What is required ▸
Could you repeat the records below exactly, leaving out any pictures?

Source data
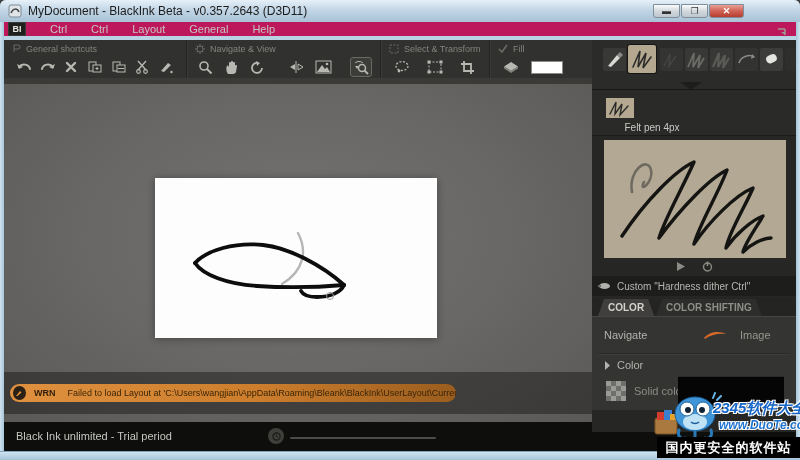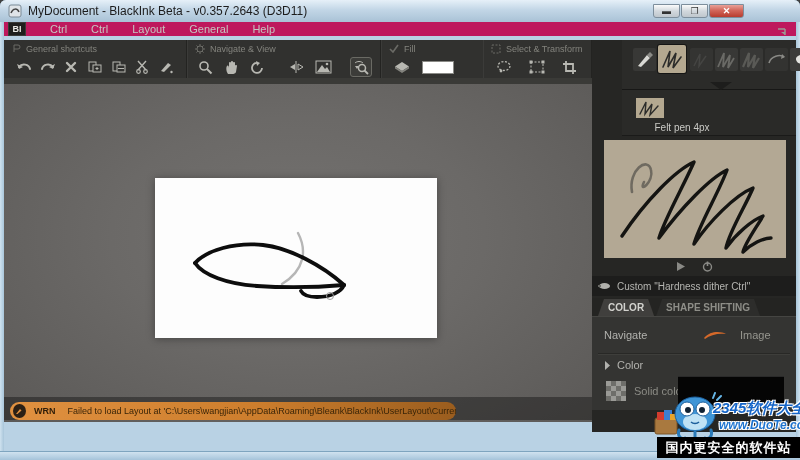"Fill" div.tsection { order: before "Select & Transform" -> after "Select & Transform" }
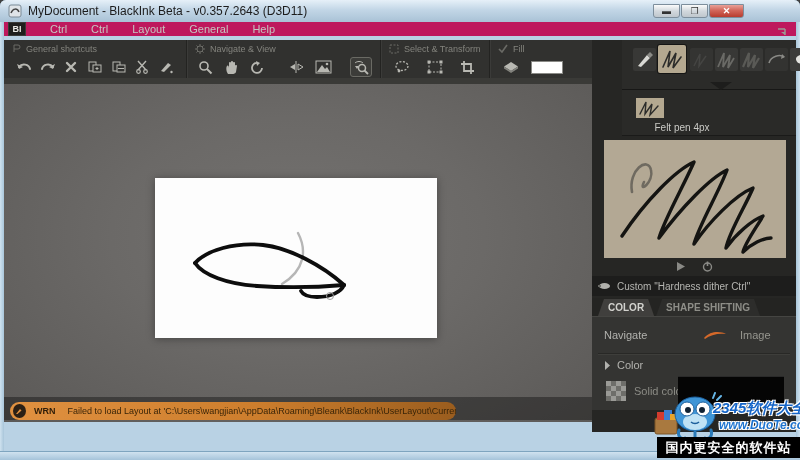"Felt pen 4px" .rpanel { padding-left: 30px -> none }
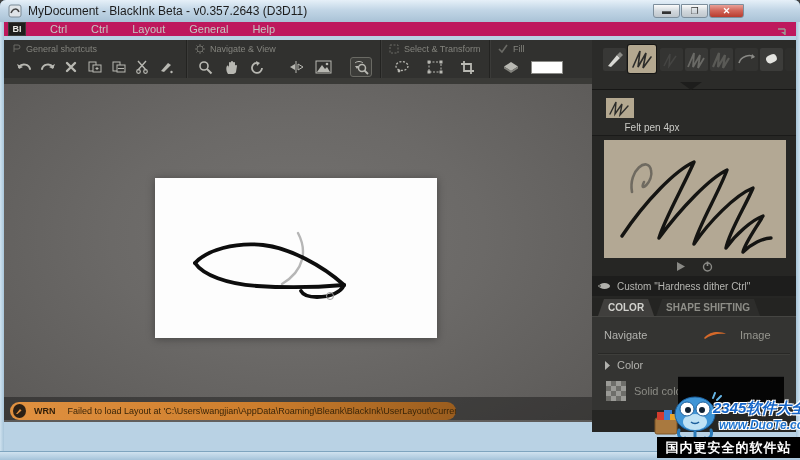"SHAPE SHIFTING" div.tab { text: SHAPE -> COLOR }
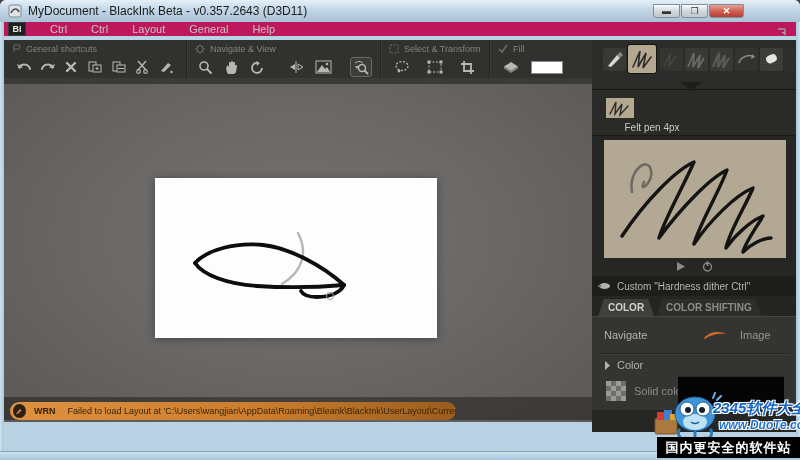"WRN" .warnband { align-items: flex-end -> center; bottom: 2px -> 8px; height: 23px -> 42px }
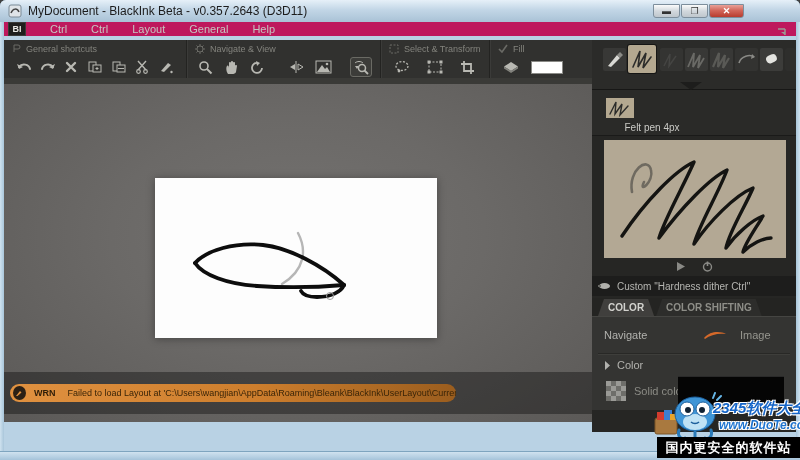"Black Ink unlimited - Trial" div.statusbar { html: none -> <div> <span>Black Ink unlimited - Trial period</span> <div> <svg> <circle></circle> <path></path> </svg> </div> <div></div> </div> }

Expected answer ▸
"Fill" div.tsection { order: before "Select & Transform" -> after "Select & Transform" }
"Felt pen 4px" .rpanel { padding-left: 30px -> none }
"SHAPE SHIFTING" div.tab { text: SHAPE -> COLOR }
"WRN" .warnband { align-items: flex-end -> center; bottom: 2px -> 8px; height: 23px -> 42px }
"Black Ink unlimited - Trial" div.statusbar { html: none -> <div> <span>Black Ink unlimited - Trial period</span> <div> <svg> <circle></circle> <path></path> </svg> </div> <div></div> </div> }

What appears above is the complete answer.